Gallery 8 is devoted to Bochner’s vast canvas Event Horizon (1998) and his latest ‘Thesaurus’ paintings. These include Amazing! (2011) which features a 21st century language: from ‘awesome!’ and ‘groovy!’ to ‘gnarly!’ and ‘omg!’. As the eye reads the text, letters and words advance or recede according to the shade Bochner has painted them. The experience suddenly becomes about colour itself, while their humour reveals a subtle politics.

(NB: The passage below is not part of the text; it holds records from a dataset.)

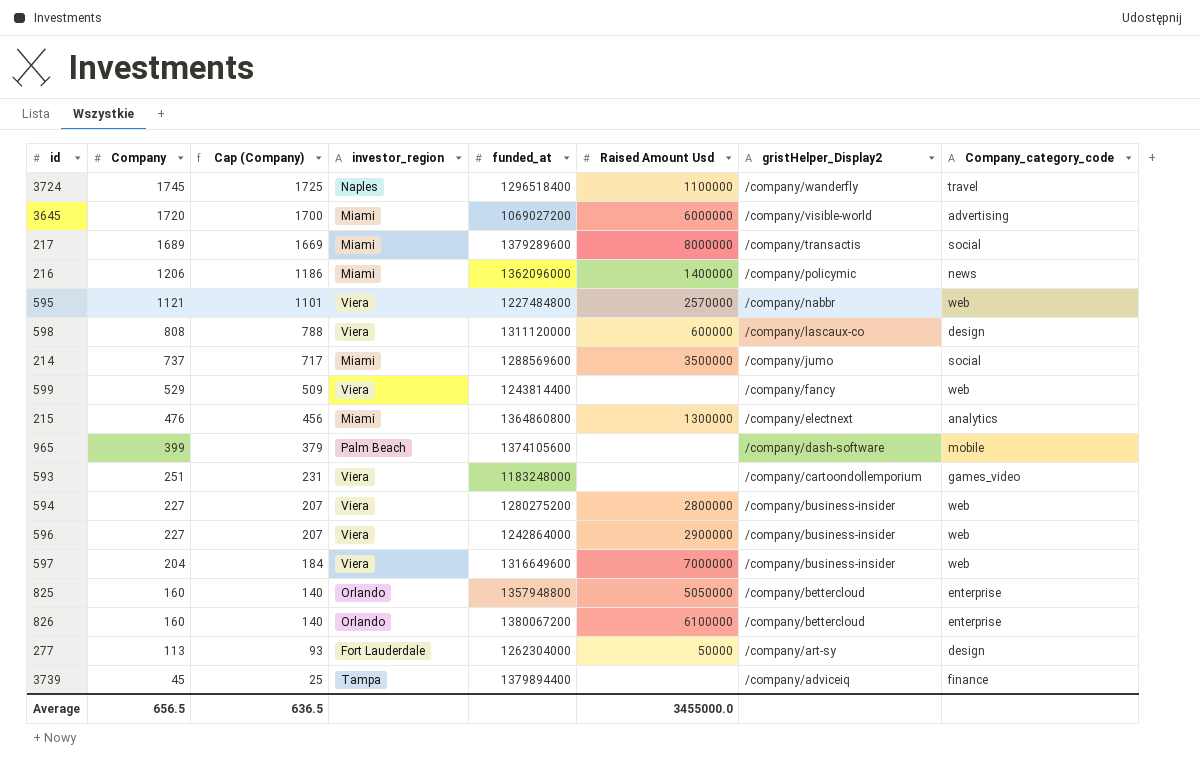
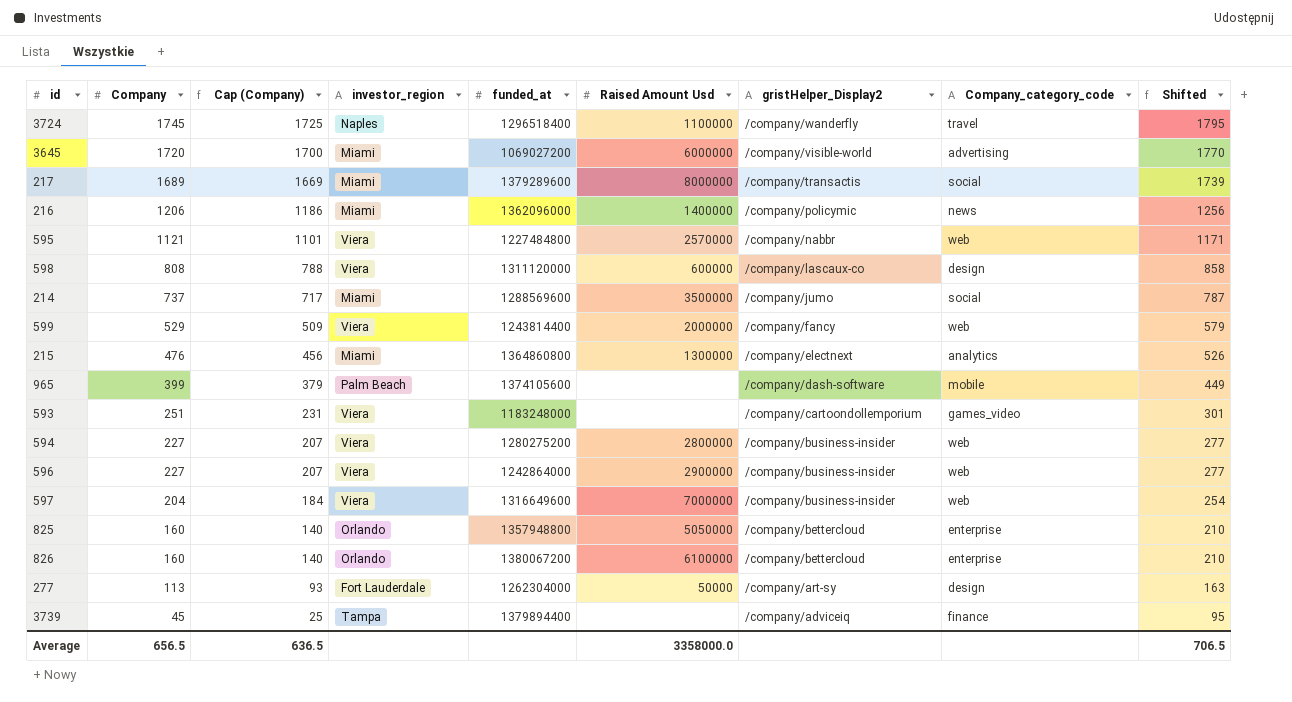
column Shifted | formula: none -> [Company] + 50
599 | Raised Amount Usd: none -> 2000000
Average | Raised Amount Usd: 3455000.0 -> 3358000.0

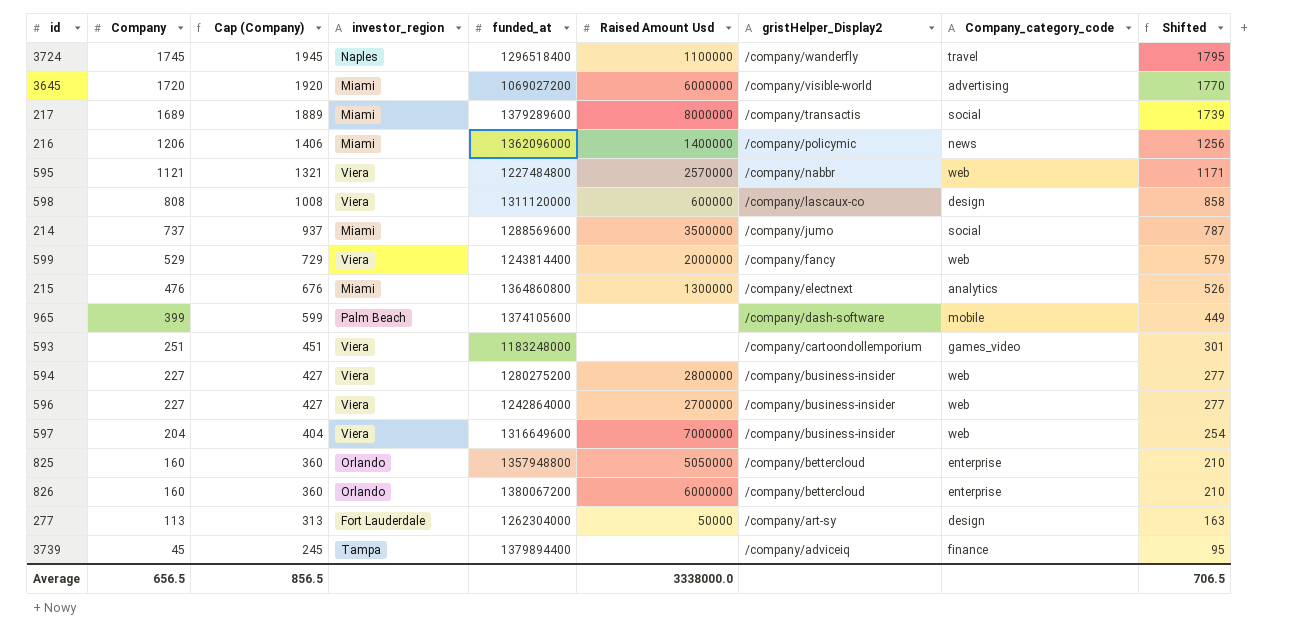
column Cap (Company) | formula: [Company] - 20 -> [Company] + 200
596 | Raised Amount Usd: 2900000 -> 2700000
826 | Raised Amount Usd: 6100000 -> 6000000
Average | Cap (Company): 636.5 -> 856.5
Average | Raised Amount Usd: 3358000.0 -> 3338000.0

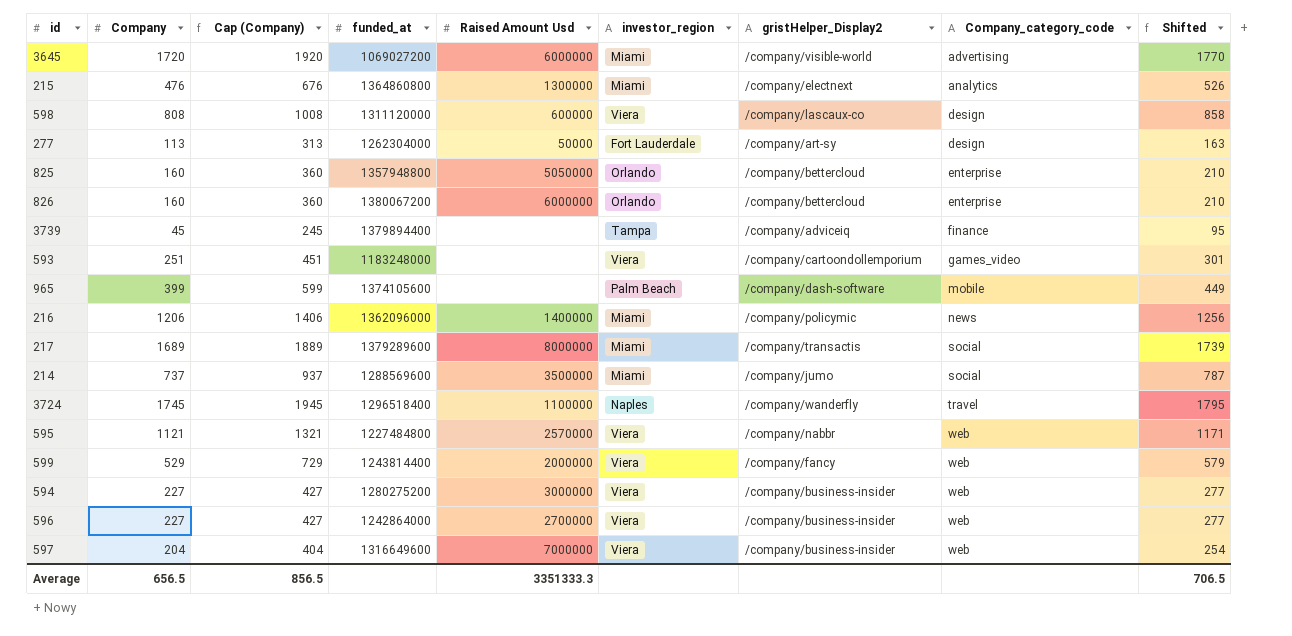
row order: Company descending -> Company_category_code ascending
column investor_region | position: 4 -> 6
594 | Raised Amount Usd: 2800000 -> 3000000
Average | Raised Amount Usd: 3338000.0 -> 3351333.3

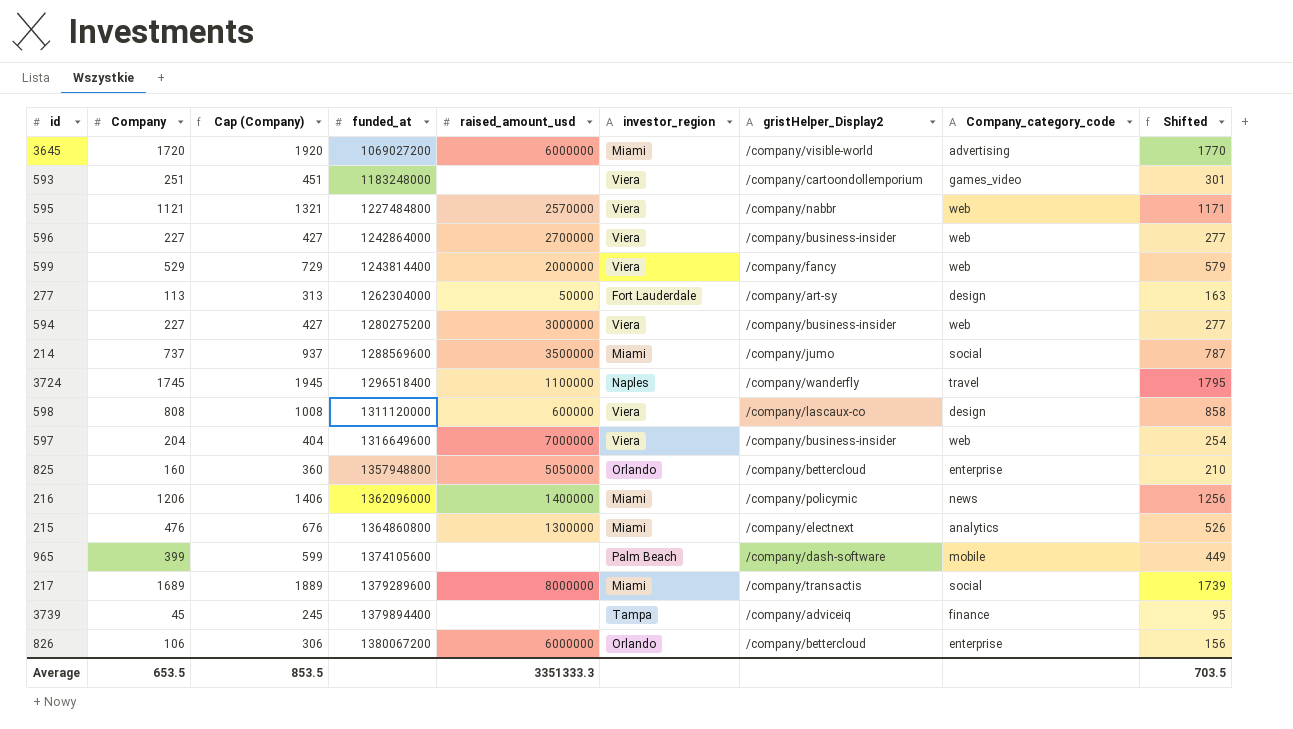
row order: Company_category_code ascending -> funded_at ascending
column name: Raised Amount Usd -> raised_amount_usd
826 | Company: 160 -> 106
826 | Cap (Company): 360 -> 306
826 | Shifted: 210 -> 156
Average | Company: 656.5 -> 653.5
Average | Cap (Company): 856.5 -> 853.5
Average | Shifted: 706.5 -> 703.5

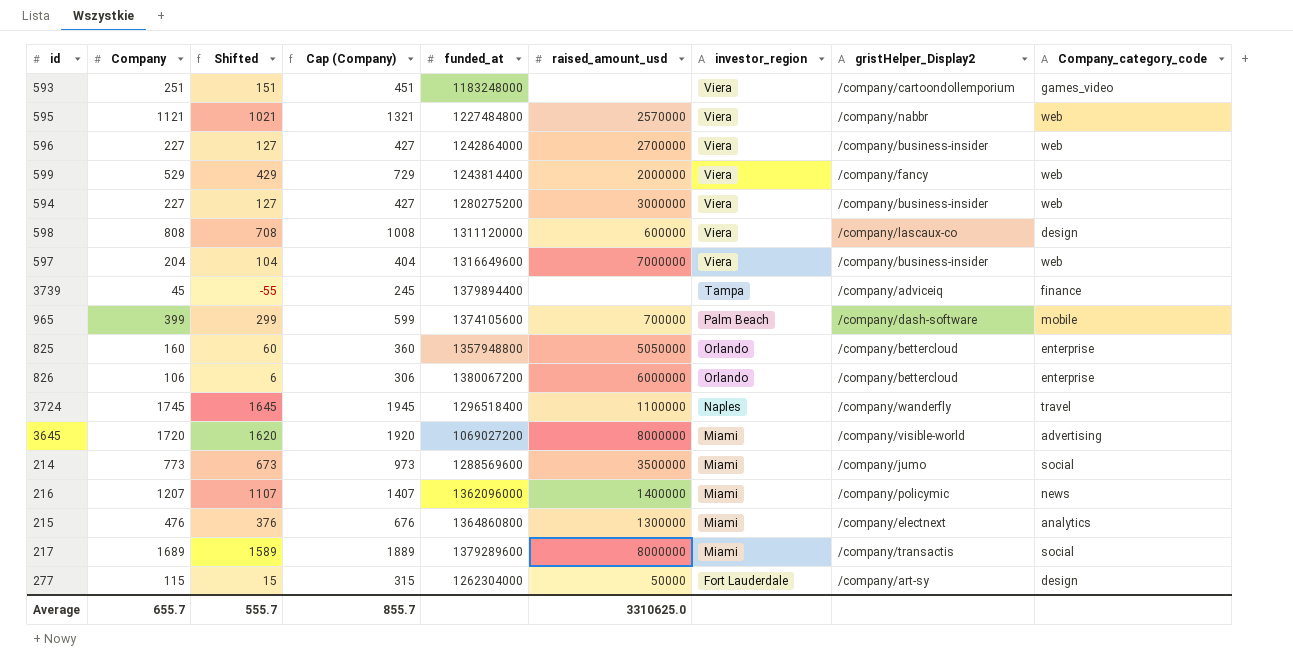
row order: funded_at ascending -> investor_region descending
column Shifted | formula: [Company] + 50 -> [Company] - 100
column Shifted | position: 9 -> 3
965 | raised_amount_usd: none -> 700000
3645 | raised_amount_usd: 6000000 -> 8000000
214 | Company: 737 -> 773
214 | Cap (Company): 937 -> 973
216 | Company: 1206 -> 1207
216 | Cap (Company): 1406 -> 1407
277 | Company: 113 -> 115
277 | Cap (Company): 313 -> 315
Average | Company: 653.5 -> 655.7
Average | Shifted: 703.5 -> 555.7
Average | Cap (Company): 853.5 -> 855.7
Average | raised_amount_usd: 3351333.3 -> 3310625.0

Mel Bochner was born in Pittsburgh, Pennsylvania, US, in 1940. He is one of a generation of American artists coming of age in the 1960s that questioned the primacy of painting as medium, and the heroic grandeur of Abstract Expressionist painters such as Mark Rothko and Jackson Pollock. He studied at the Carnegie Institute of Technology where he received a Bachelor of Fine Arts in 1962. In 1964 he moved to New York City. Bochner taught at the School of Visual Arts in New York in the late 1960s and in 1979 was appointed to the Yale University School of Art faculty as a senior critic in painting and printmaking and later appointed Professor (Adjunct) in 2001. He has exhibited widely in the United States and Europe, most recently including major solo exhibitions at the National Gallery Washington D.C. (2011); Domaine de Kerguéhennec, centre d’art contemporain, Bignan, France (2007), the Art Institute of Chicago (2006), and the Carnegie Museum of Art, Pittsburgh (2002). His work is held in the collections of MoMA, New York, the Whitney Museum of American Art, LACMA, Los Angeles, and the Musée National d’Art Moderne, Paris. He lives and works in New York.